What you will do: Print again, word for word, all of the records below, and leave the pictures out.

-- Task material follows --

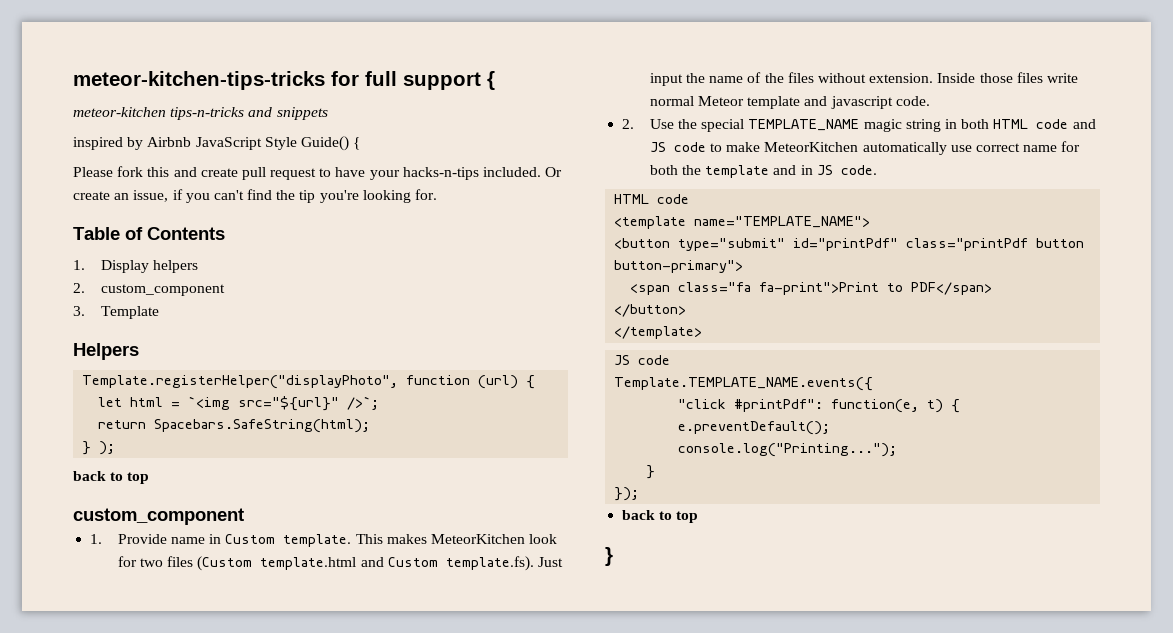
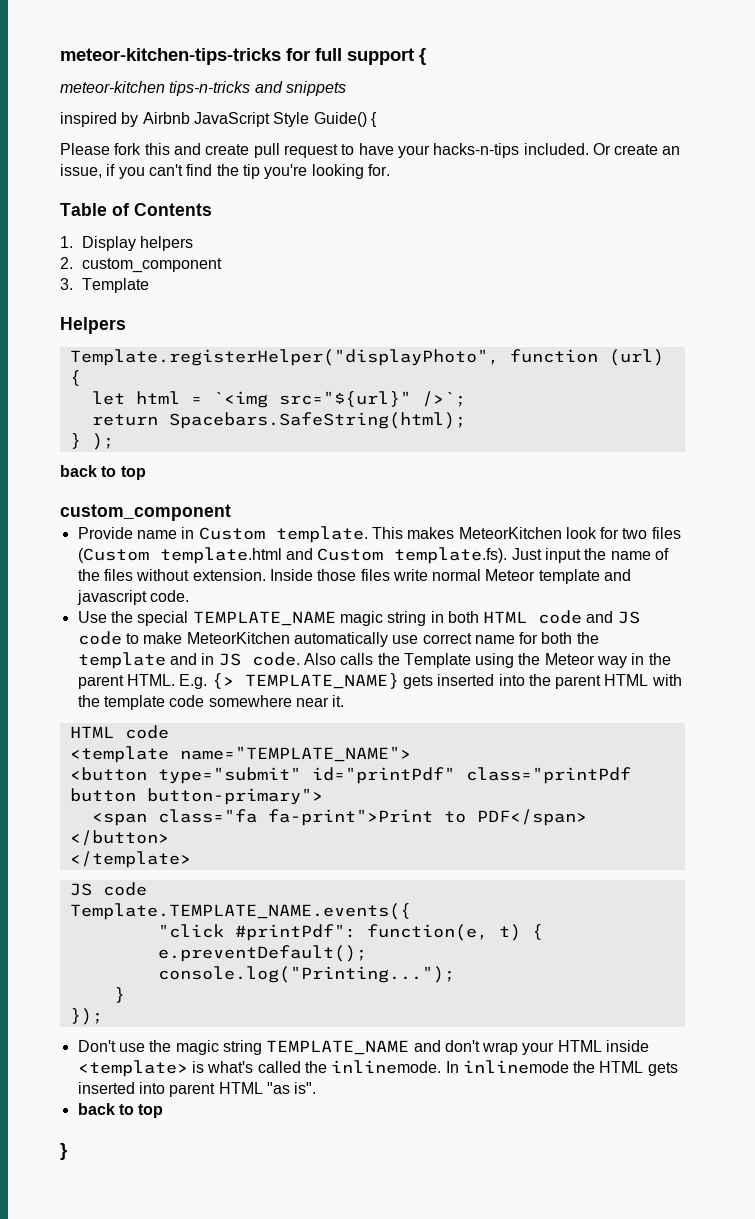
- 1. Provide name in Custom template.
+ Provide name in Custom template.
- 2. Use the special TEMPLATE_NAME magic string in both HTML code and JS code to make MeteorKitchen automatically use correct name for both the template and in JS code.
+ Use the special TEMPLATE_NAME magic string in both HTML code and JS code to make MeteorKitchen automatically use correct name for both the template and in JS code. Also calls the Template using the Meteor way in the parent HTML. E.g. {> TEMPLATE_NAME} gets inserted into the parent HTML with the template code somewhere near it.
+ Don't use the magic string TEMPLATE_NAME and don't wrap your HTML inside <template> is what's called the inlinemode. In inlinemode the HTML gets inserted into parent HTML "as is".

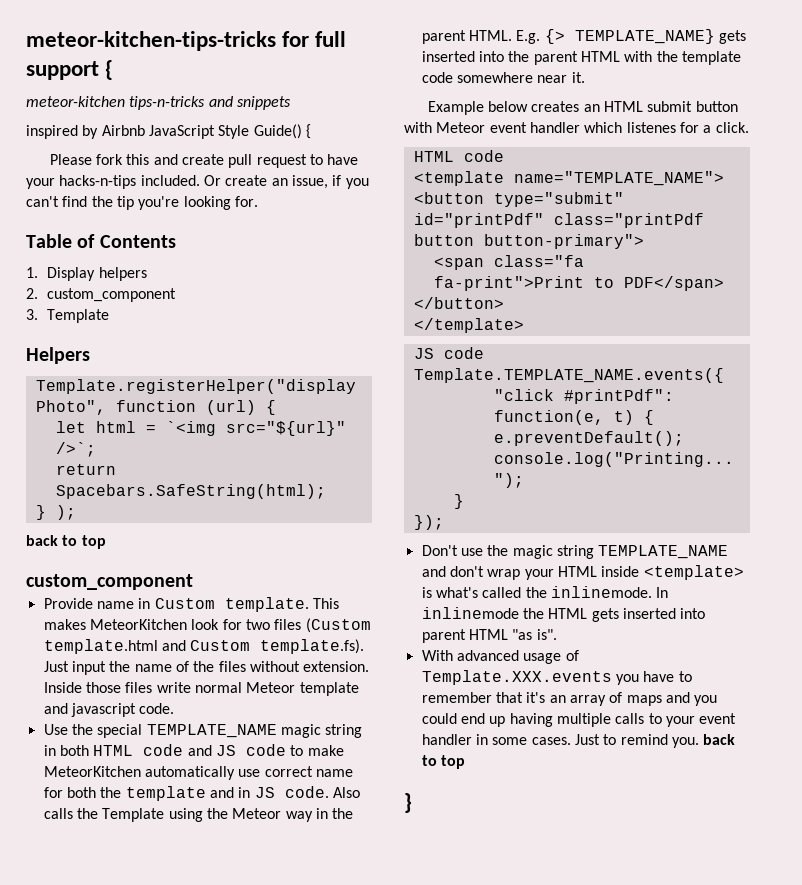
+ Example below creates an HTML submit button with Meteor event handler which listenes for a click.
  In inlinemode the HTML gets inserted into parent HTML "as is".
- back to top
+ With advanced usage of Template.XXX.events you have to remember that it's an array of maps and you could end up having multiple calls to your event handler in some cases. Just to remind you. back to top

-- Task material concluded --

Answer space:
- 1. Provide name in Custom template.
+ Provide name in Custom template.
- 2. Use the special TEMPLATE_NAME magic string in both HTML code and JS code to make MeteorKitchen automatically use correct name for both the template and in JS code.
+ Use the special TEMPLATE_NAME magic string in both HTML code and JS code to make MeteorKitchen automatically use correct name for both the template and in JS code. Also calls the Template using the Meteor way in the parent HTML. E.g. {> TEMPLATE_NAME} gets inserted into the parent HTML with the template code somewhere near it.
+ Don't use the magic string TEMPLATE_NAME and don't wrap your HTML inside <template> is what's called the inlinemode. In inlinemode the HTML gets inserted into parent HTML "as is".

+ Example below creates an HTML submit button with Meteor event handler which listenes for a click.
  In inlinemode the HTML gets inserted into parent HTML "as is".
- back to top
+ With advanced usage of Template.XXX.events you have to remember that it's an array of maps and you could end up having multiple calls to your event handler in some cases. Just to remind you. back to top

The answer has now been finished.